The inability of the market to reflect the full cost of carbon is known as a market failure. The importance of accounting for the full cost of carbon in investment decisions was highlighted by the influential Stern Review of the Economics of Climate Change which found that the cost of taking action to reduce emissions now is much less than the cost to the economy if no action is taken and adaption is required at a later date.[3]
The EU ETS operates by setting an overall cap on emissions and allocating tradable permits to participants in the scheme. If a participant wishes to emit more than their allocation they must purchase additional permits from a participant who does not require their full allocation. The price of carbon is escalated slowly by reducing the amount of credits in circulation, gradually increasing the incentive for businesses to seek low-carbon alternatives.[4]
Rather than forcing all participants to reduce emissions by a set amount, cap and trade systems allow individual organisations to respond in the most effective way, whether by reducing emissions or buying extra permits, thereby reducing the overall cost of achieving emissions reductions.[4]

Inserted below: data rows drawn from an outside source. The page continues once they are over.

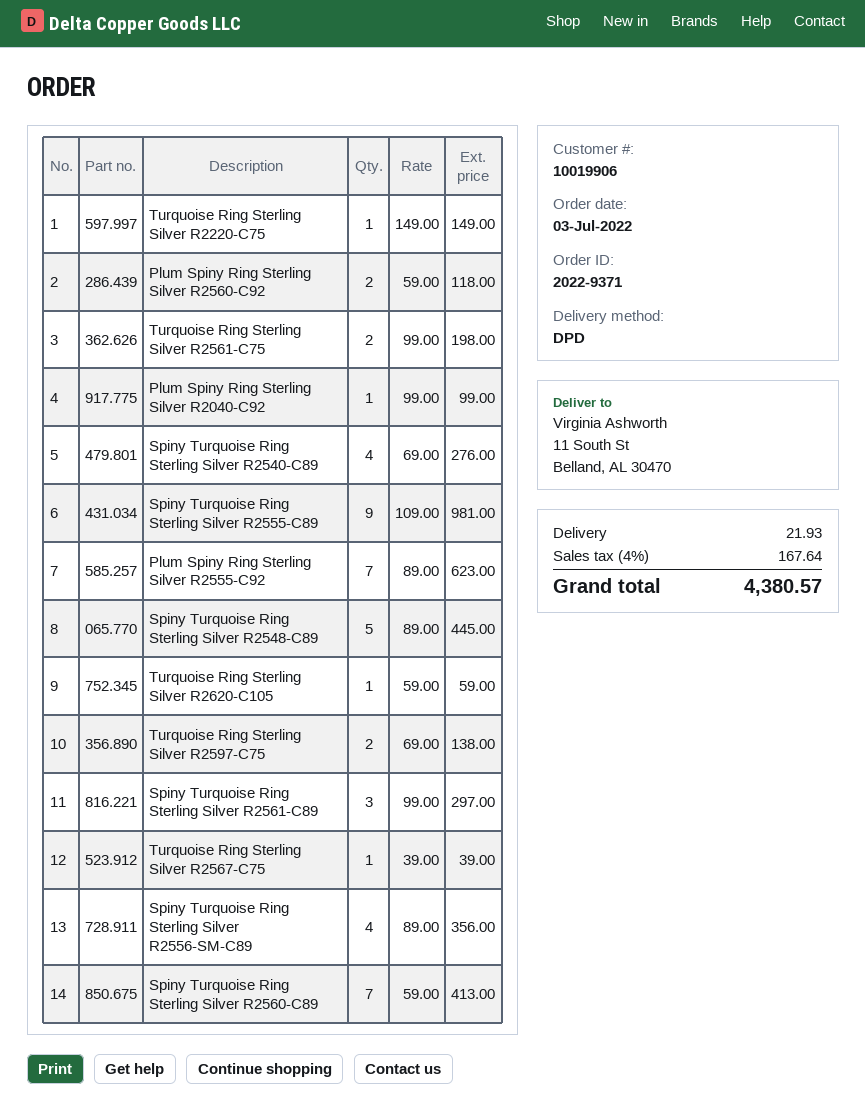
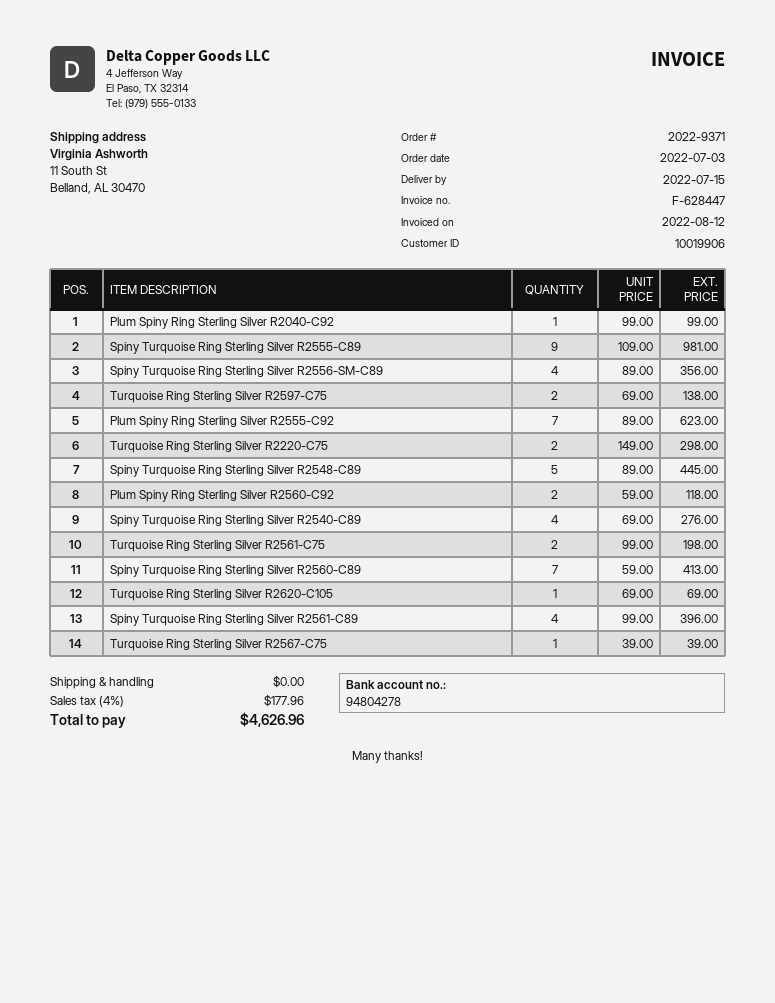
Turquoise Ring Sterling Silver R2220-C75: 1 x 149.00 = 149.00 -> 2 x 149.00 = 298.00
Turquoise Ring Sterling Silver R2620-C105: 1 x 59.00 = 59.00 -> 1 x 69.00 = 69.00
Spiny Turquoise Ring Sterling Silver R2561-C89: 3 x 99.00 = 297.00 -> 4 x 99.00 = 396.00
shipping: 21.93 -> 0.00
tax: 4% = 167.64 -> 4% = 177.96
total: 4380.57 -> 4626.96

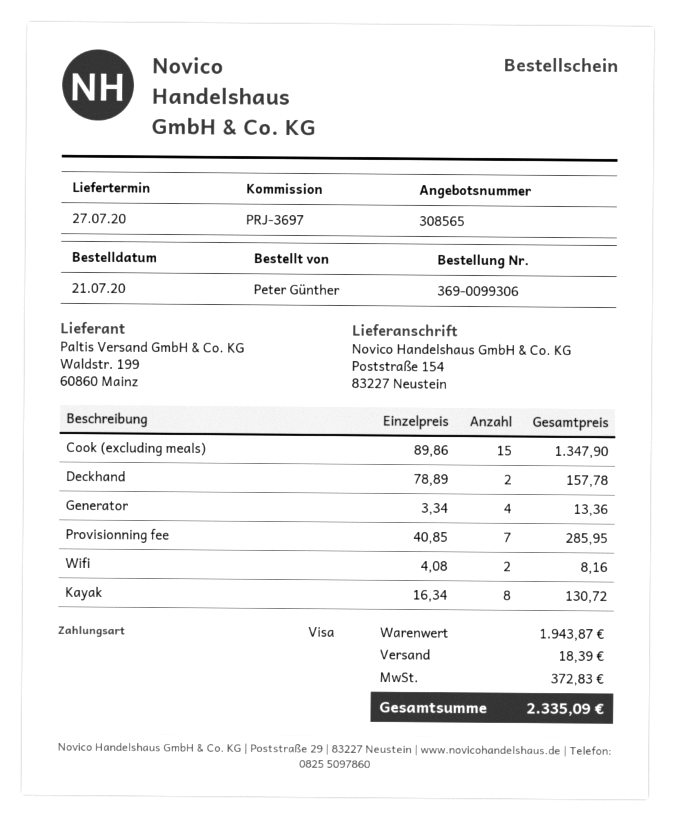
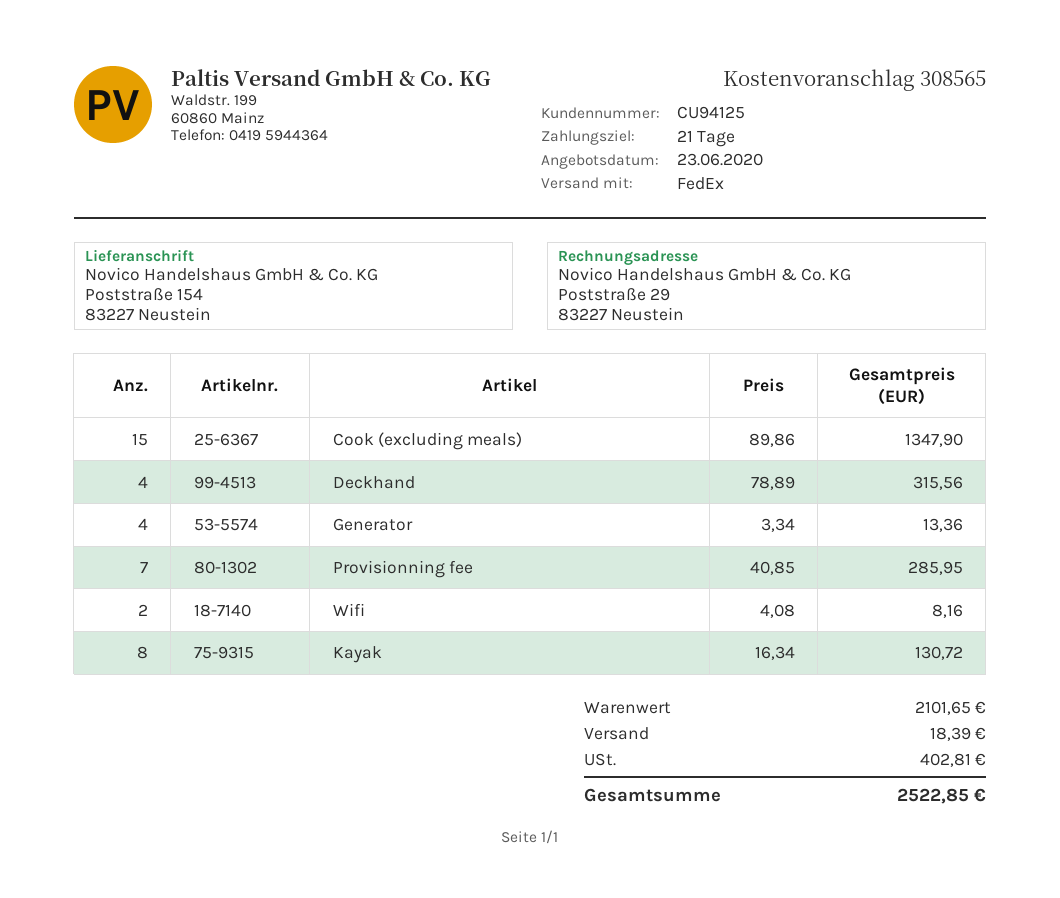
Deckhand: 2 x 78.89 = 157.78 -> 4 x 78.89 = 315.56
subtotal: 1943.87 -> 2101.65
tax: 372.83 -> 402.81
total: 2335.09 -> 2522.85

In practice however, whilst providing certainty over the pace and scale of EU emissions reductions, the EU ETS has failed to raise the price of carbon sufficiently to steer behaviour away from carbon-intensive practices.[4] This failure can be attributed to the presence of a surplus amount of credits in the system, both due to the application of the principle of precedent, whereby free permits were allocated to actors whose business is completely dependent on producing emissions, and a lack of data on actual emissions when the original cap was set.[4]
It is worth noting that the failures identified are not failures of the cap and trade system itself, rather failures in its implementation. Emissions trading remains the Government’s preferred option for reducing emissions, an approach also supported by the Stern Review.[3] Steps can be taken to improve the effectiveness of the EU ETS, in fact, the presence of surplus credits would start to be addressed from 2013, after which the cap will be tightened each year and the number of credits in the system reduced. However, given that the initial cap appears to have been set too high, the carbon price may remain low, and subject to volatility, for some time after this date until the cap is tightened sufficiently.
Due in part to failures in the implementation of the EU ETS and a discrepancy between EU and UK emissions reduction targets, the EU scheme is not consistent with the pace and scale of change required to meet UK decarbonisation targets. As such, the carbon price set by the EU ETS has not been certain or high enough to encourage sufficient investment in low-carbon electricity generation in the UK.[2] The UK Government has therefore identified that additional incentives are required to ensure that progress towards meeting the UK emissions reduction targets continues to be made. Furthermore the measures should be coherent with the EU ETS so that the UK can continue operating within the scheme until an additional incentive is no longer required. The introduction of the Carbon Price Floor is intended to achieve these aims.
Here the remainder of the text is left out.